June 4, 2008
EU vets oppose lifting US chicken ban
Veterinary experts from 26 of the 27 EU member states are opposed to poultry washed in chlorine and support an import ban on US chicken, EU officials said Tuesday (June 4, 2008).
At a meeting of the experts in Brussels Monday and Tuesday, only the U.K. abstained while all other member states opposed plans by the European Commission to lift the ban on poultry washed in chlorine.
A spokesman for the commission said the EU's executive arm would "analyze" the experts' opinion before an upcoming meeting of EU farm ministers at which the proposal was expected to be debated.
The Greens in the European Parliament immediately called for the commission to drop its plans to resume imports of poultry rinsed with chemicals and maintain the ban, which has been in place since 1997.
"The chlorination of chicken intended for human consumption is not acceptable for the EU. and will not find a majority," either in the parliament or among member states' governments, Greens co-president Monica Frassoni said.

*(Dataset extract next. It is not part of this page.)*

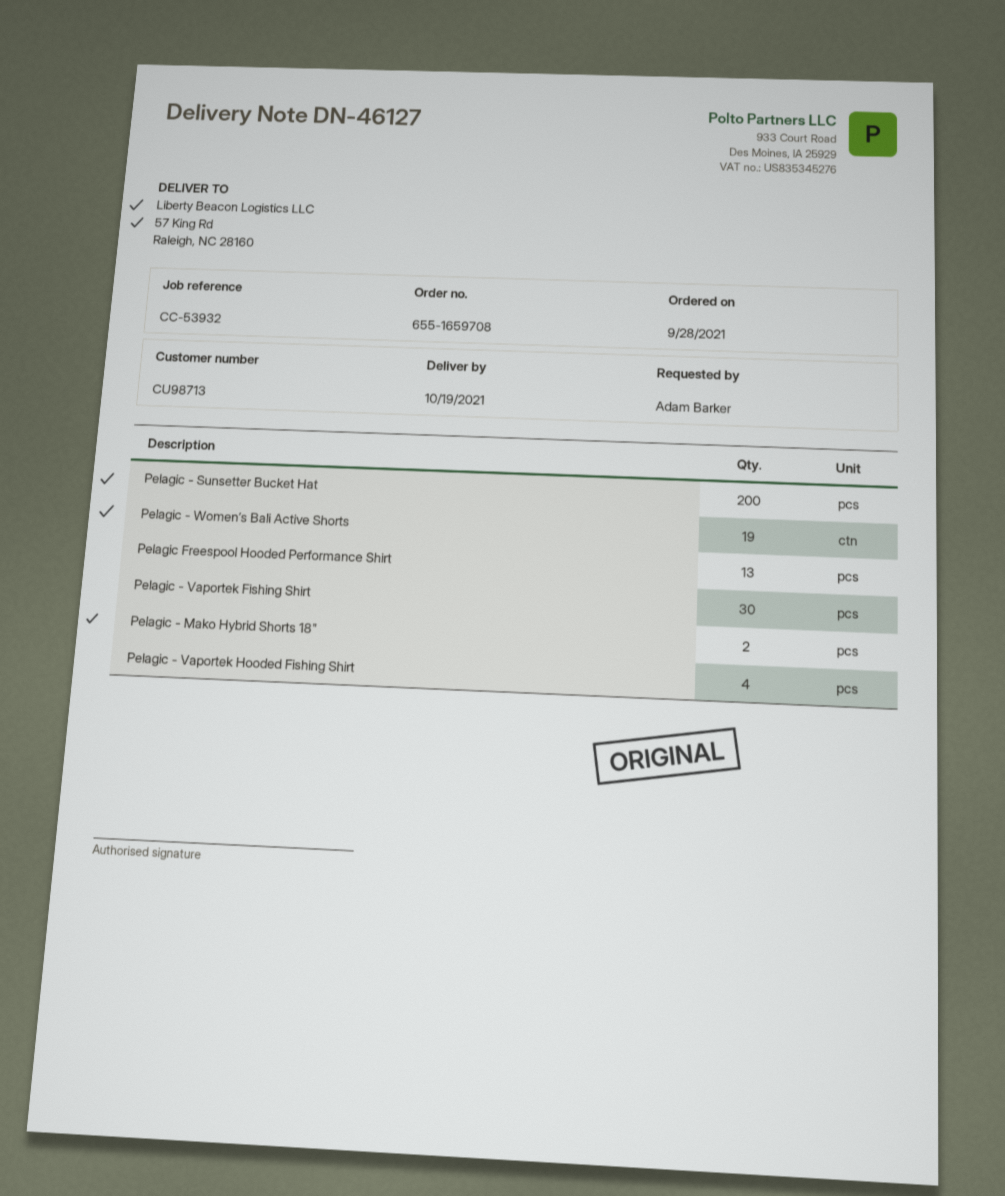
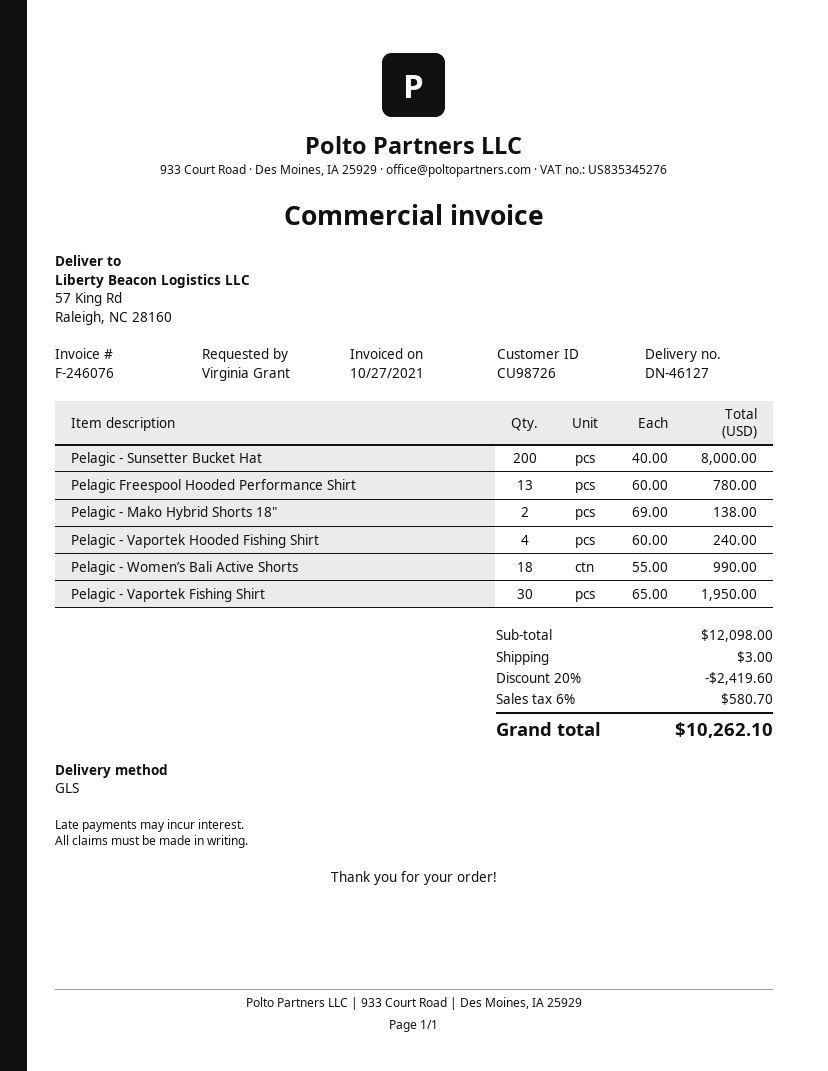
customer number: CU98713 -> CU98726
ordered by: Adam Barker -> Virginia Grant
Pelagic - Women’s Bali Active Shorts: 19 -> 18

The US food industry uses the chlorine washing process on its poultry to kill off bacteria, including salmonella.
EU. veterinary experts favour hygiene controls throughout the hatching and rearing cycle to better ensure that the bacteria does not develop in the first place.
The issue has been a source of contention in EU.-US trade relations and German EU. Industry Commissioner Guenter Verheugen has led efforts to get it lifted, stirring tensions within member states and even in the commission itself.
The prospect of lifting the ban was only made possible after a new European Food Safety Authority assessment last month.
It found that the four substances used in the US for cleaning poultry carcasses - chlorine dioxide, acidified sodium chlorite, trisodium phosphate and peroxyacids - represented "no safety concern within the proposed conditions of use."